É difícil terminar com um homem que vomita o verbo para fora das frases. Escolheu a viagem de barco, o velho, para realizar a sua última aparição artística. Todos tinham essa mesma impressão: o último espectáculo. O barco, cheio de público, interessava-se pelo seu possível silêncio final. Tinha entrado em cena o homem mais velho do mundo. Ali estava ele, não velho de idade mas velho de pele. Se o velho se desfizesse ali, se um dos braços caísse sem justificação ninguém se assustaria. De aparência o velho era aberração.
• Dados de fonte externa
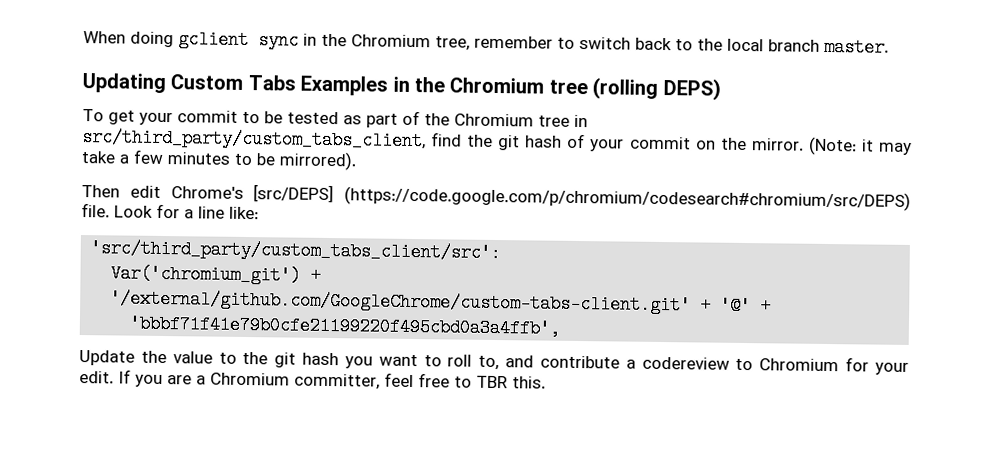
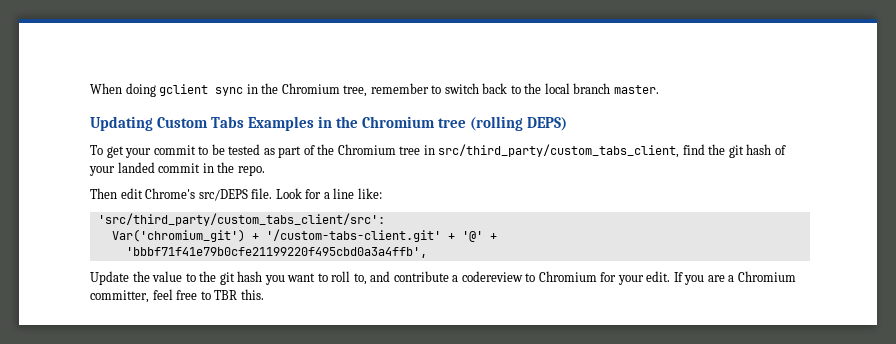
[629,136,913,156] [81,149,356,171] commit on the mirror. (Note: it may take a few minutes to be mirrored). -> [117,162,265,176] landed commit in the repo.
[253,184,911,211] [src/DEPS] (https://code.google.com/p/chromium/codesearch#chromium/src/DEPS) -> [198,189,248,201] src/DEPS
[110,289,692,315] '/external/github.com/GoogleChrome/custom-tabs-client.git' -> [265,229,441,242] '/custom-tabs-client.git'

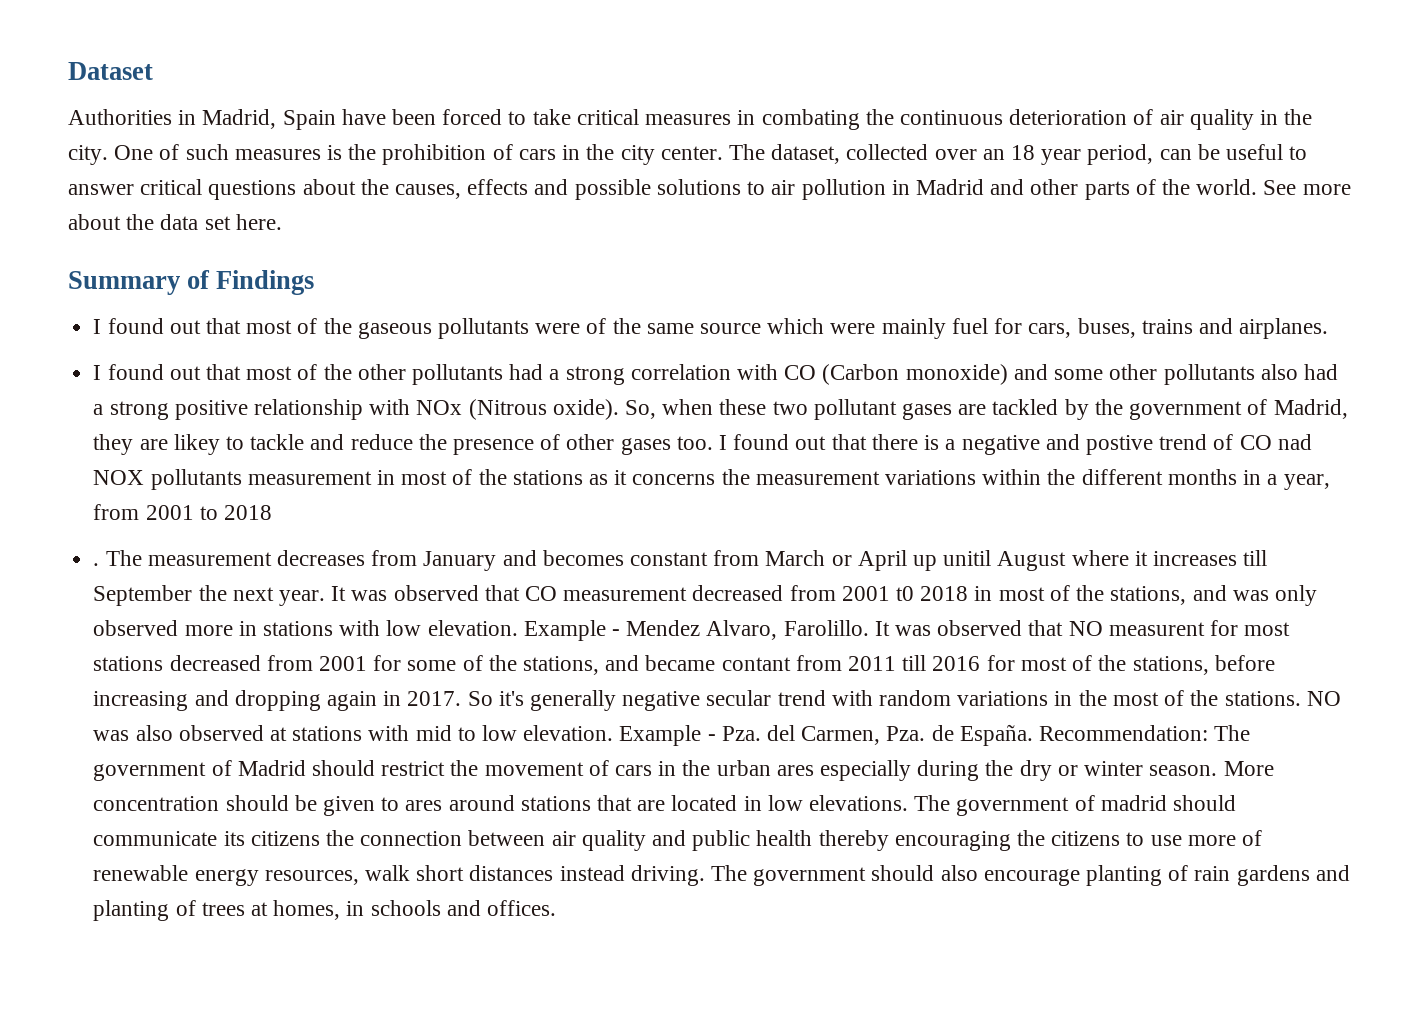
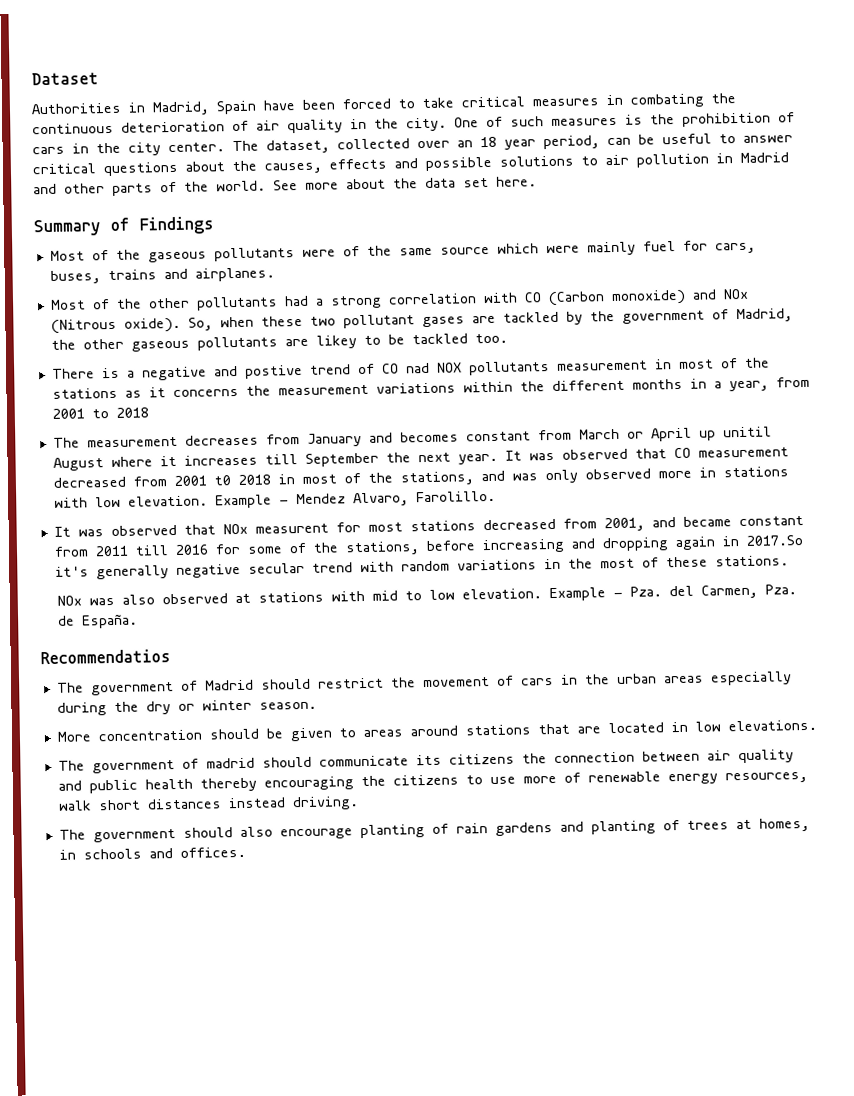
[93,318,293,334] I found out that most -> [49,250,85,261] Most
[93,364,293,380] I found out that most -> [50,299,86,310] Most
[1054,364,1338,385] [93,399,411,420] some other pollutants also had a strong positive relationship with -> (717, 294) none
[93,434,918,455] they are likey to tackle and reduce the presence of other gases too. I found out that there -> [50,333,508,352] [51,368,95,379] the other gaseous pollutants are likey to be tackled too. // There
[93,563,100,566] . -> (149, 412) none
[874,620,1103,636] It was observed that NO -> [53,523,248,537] // It was observed that NOx
[318,655,599,675] 2001 for some of the stations, -> [603,517,645,532] 2001,
[721,657,791,671] contant -> [738,516,804,527] constant
[1020,657,1067,671] most -> [246,546,283,554] some
[407,691,493,706] 2017. So -> [745,535,804,546] 2017.So
[1190,690,1219,706] the -> [665,556,708,568] these
[1306,691,1341,706] NO -> [57,595,83,606] // NOx
[1039,725,1209,741] Recommendation: -> [40,649,171,665] // Recommendatios //
[776,765,814,776] ares -> [663,675,704,684] areas
(1218, 770) none -> (317, 705) //
[405,800,443,811] ares -> [362,729,403,738] areas
(909, 803) none -> (817, 725) //
(705, 875) none -> (359, 803) //

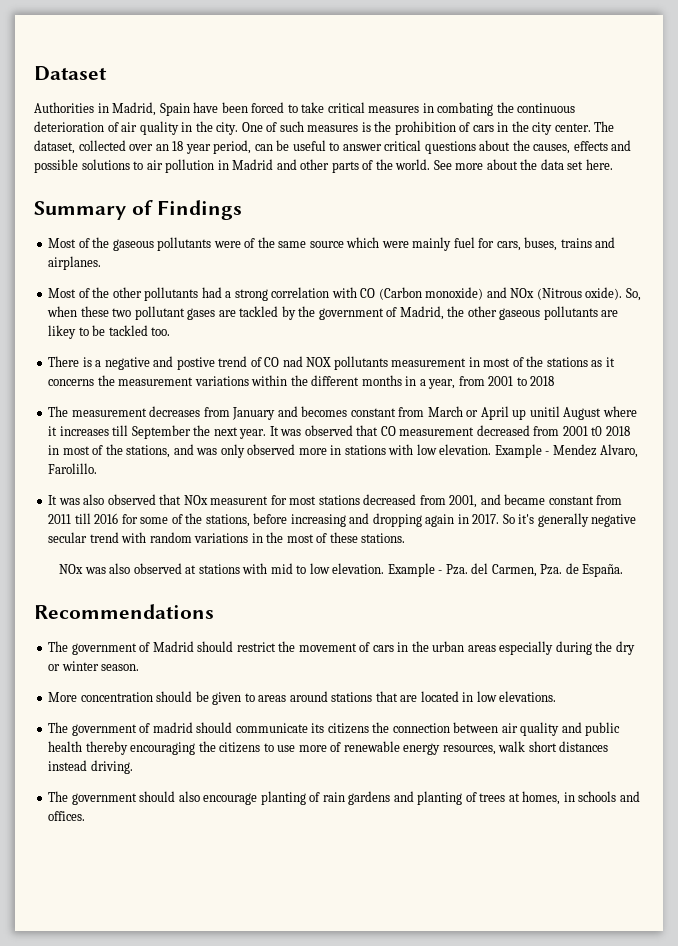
(104, 533) none -> [83,494,105,505] also
[745,535,804,546] 2017.So -> [472,514,515,524] 2017. So
[40,649,171,665] Recommendatios -> [34,604,214,619] Recommendations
O velho quis sentar-se, a plateia agrupou-se para apreciar este número de difícil execução: quem se conseguirá agachar naquele estado? O suspense anestesia os poros venenosos como a serpente anestesia o instinto de sobrevivência da presa. Quem não apoiaria o homem mais velho do mundo no seu truque de encenação planeado e treinado de antemão? O velho inclina o tronco ligeiramente, reduzindo o seu silêncio ao zumbido áspero de duas articulações coladas e ossificadas. Ouvem-se os sons dos ossos e estes esbarram contra a curiosidade compreensível do povo atento. Inclina-se tão demoradamente, o velho. Que agilidade! Quase lá, quase no acento, algo estremece. O barco estremece porque é barco utilizável, o que não estava previsto pelo artista. De súbito os joelhos enfraquecem e o velho começa a cair como se fosse um jarro de porcelana a baloiçar em cima de um móvel de madeira maciça. Entre os curiosos a respiração é travada nas goelas porque a cerimónia tornara-se altamente pavorosa. Os gritos suspendem-se. Todos engolem saliva espessa e fazem força por dentro para que o velho não caia. Mas lá vai ele, aos poucos, no sentido do piso violento. Este truque, o truque da queda, ainda é mais demorado que o anterior e o significado deste truque está bem estudado. A queda demora uns bons dois minutos. O sofrimento instala-se, primeiro no olhar do homem mais velho do mundo, e só depois nos que assistem à tragédia. O velho é horrivelmente velho na pele e tem toda a ruína dos homens assustados. O velho, para finalizar o espectáculo em apoteose, cai como estava previsto e o publico admira-o por isso. O artista, cansado de sobreviver a cada dia através daquele monte de pele e osso, cai e desfaz-se em centenas de cacos difíceis de apanhar. Um anão vestido de palhaço aparece então rapidamente e começa a varrer delicadamente todos os pedaços sólidos do homem mais velho do mundo.